PSB took nearly $400,000 of your money set aside to purchase valuable, natural open space to buy 4 acres of vacant land along with a few houses in the lower Dyer area of the City. Johnson Basin is situated near Assumption Church and school and west of Travis Elementary. It abuts William Beaumont military land on the west. It is roughly between Pierce and Lincoln Avenues on the south and north and Copia and Justus on the east and west. Here is a picture of the area from a URS study:
Click on picture to enlarge.
Between the Johnson Basin and William Beaumont is a tall rock wall with barbed wire in some places and an iron grate where an almost 2 block fragment of what once was an arroyo flows onto the basin, narrowing to a mere ditch, bending to the north where it abruptly dead ends without a culvert at Lincoln Avenue.

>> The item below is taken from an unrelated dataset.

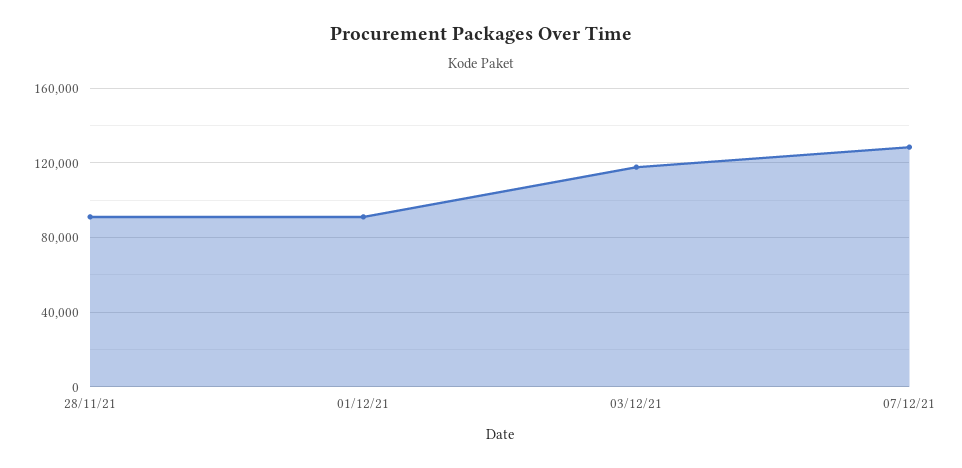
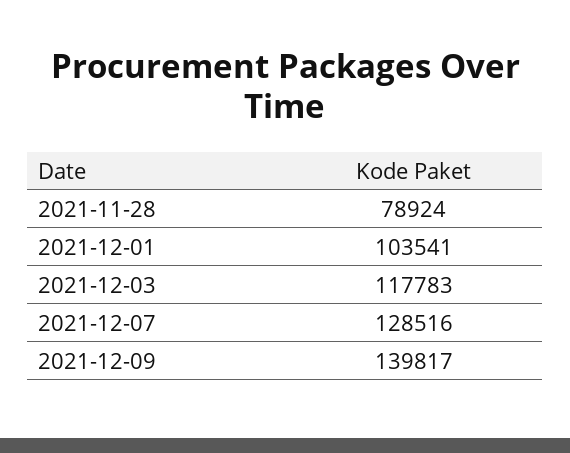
28/11/21: 90000 -> 78924
01/12/21: 90000 -> 103541
2021-12-09: none -> 139817

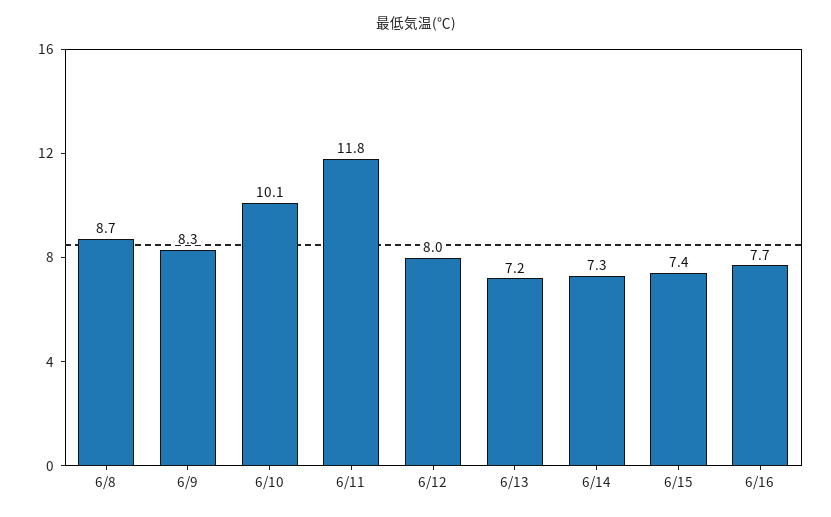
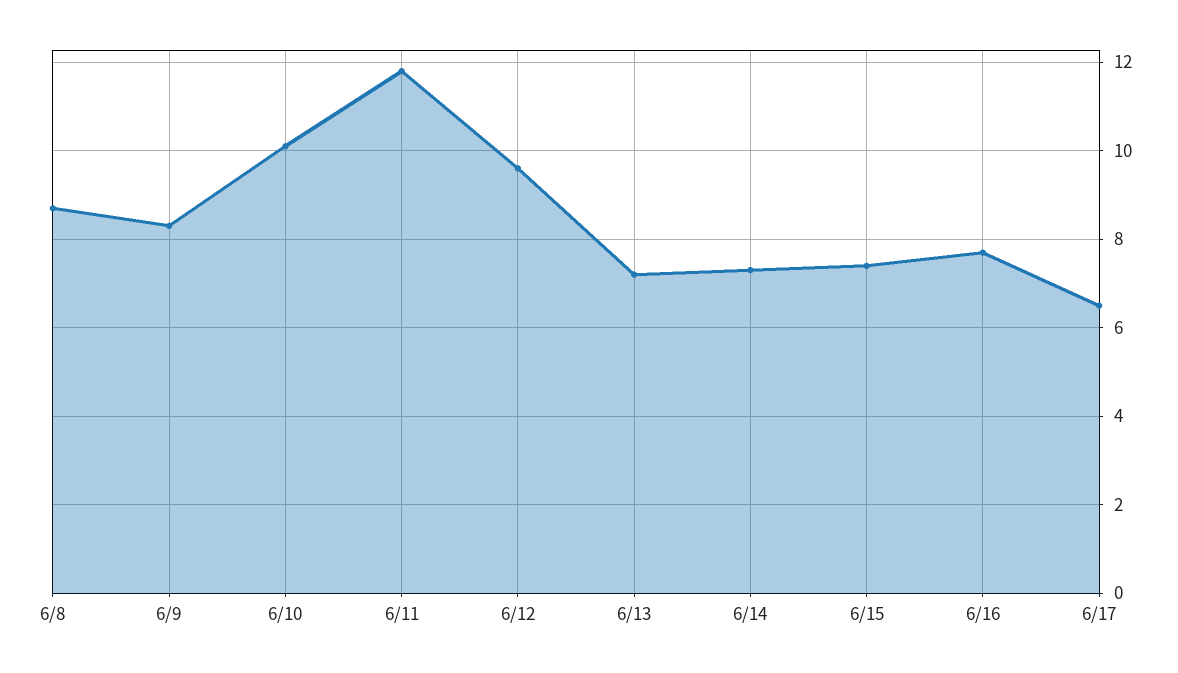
6/12: 8 -> 9.5
6/17: none -> 6.5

The purchase of the Johnson Basin was never approved by the Open Space Advisory Board. It suddenly appeared last month in a handout "Open Space and Park/Ponds" along with its acquisition price of $394,247. OSAB never vetted it in contradiction to Mr. Ed Archuleta's claim to the PSB at their meeting this past Wednesday. More egregiously, it seems now that PSB never vetted or approved any of the purchases making up the Johnson Basin. Nevertheless, PSB members let is slide in spite of the fact that Mr. Archuleta dismissively confessed that he may not have brought the purchase or purchases before the Board. (Purchases over $25,000 must be brought to the PSB. Elpasonaturally has an Open Records Request for documents that show the agenda and minutes of meetings when the purchases were discussed and approved.)

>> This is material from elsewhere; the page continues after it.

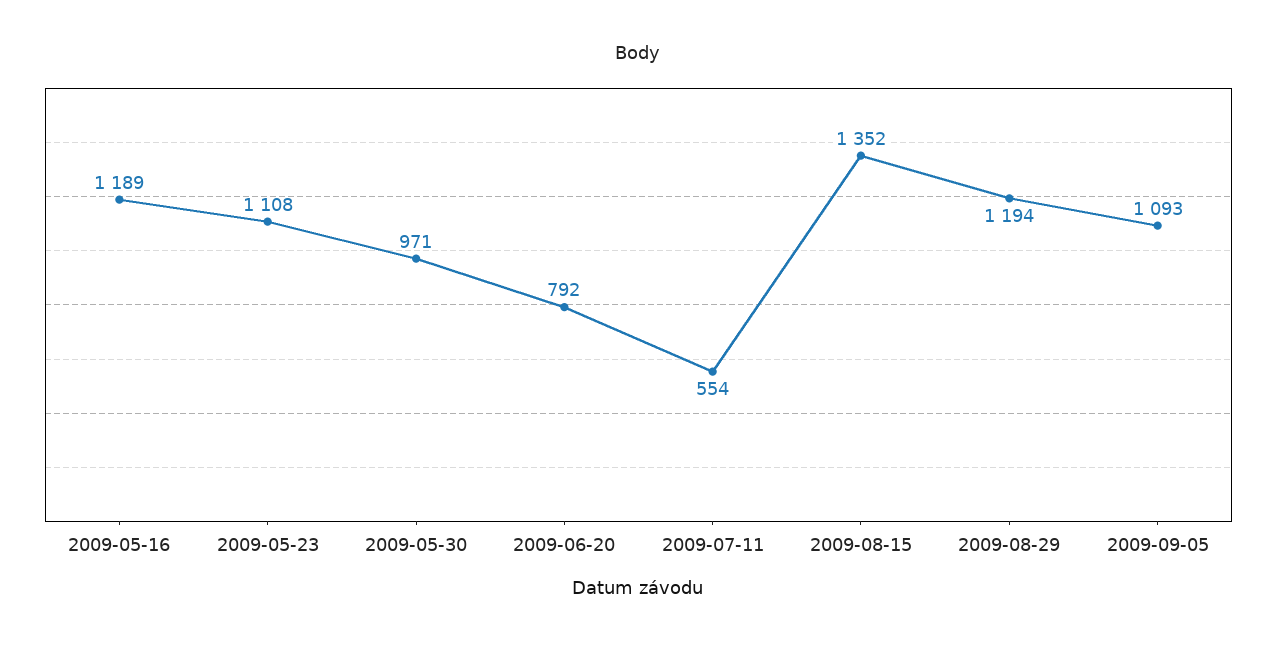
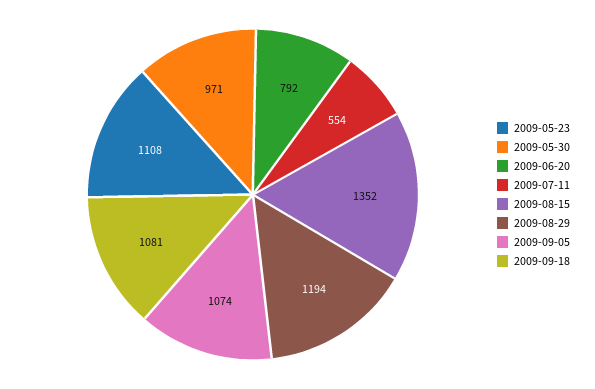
2009-05-16: 1189 -> none
2009-09-05: 1093 -> 1074
2009-09-18: none -> 1081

At the last PSB meeting, member Richard Schoephoerster pontificated that the Basin was a "perfect example of natural open space." Really, Dick? Let's take a look at it shall we.

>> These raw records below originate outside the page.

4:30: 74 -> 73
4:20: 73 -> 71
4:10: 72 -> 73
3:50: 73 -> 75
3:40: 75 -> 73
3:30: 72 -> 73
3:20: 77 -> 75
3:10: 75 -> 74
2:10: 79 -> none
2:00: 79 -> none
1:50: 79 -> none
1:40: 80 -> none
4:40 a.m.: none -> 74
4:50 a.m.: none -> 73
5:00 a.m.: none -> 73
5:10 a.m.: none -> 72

Click the above to enlarge. The questions were asked by the person who got this Google map. I can best answer the questions by simply describing what happens from the Basin to the mountain. A tall rock wall divides the basin from William Beaumont, the military medical campus that owns the property along Pierce Avenue to above Louisiana. An iron grate divides the ditch in the Basin from the wider arroyo on William Beaumont property. That "arroyo" ends less than 2 blocks west where the old Piedras entrance to the hospital exists. West of Piedras is a retention pond which sits below parking lots on the north and to the west. Run-off from these lots feed into the retention pond. There is no connectivity between that pond and the arroyo fragment to the east. There is no connectivity between that retention pond and any natural feature to the west. A spillover is constructed at the east end of the pond and there is one across Piedras at the beginning of the arroyo fragment. It would take quite a rain event to spill any water over from one side to the other. In essence, there just isn't any connectivity. Beyond the retention pond to the west toward the mountain is the paved parking lot of Beaumont, a residential area, a commercial area, the cement and asphalt of the Alabama Street corridor and then Cemex. Where the mouth of McKelligon Canyon once cut down through this area there is only a large culvert that crosses under Alabama and comes out across the street from someone's garage door. Looking at that door and house one can see the Beaumont campus to the east.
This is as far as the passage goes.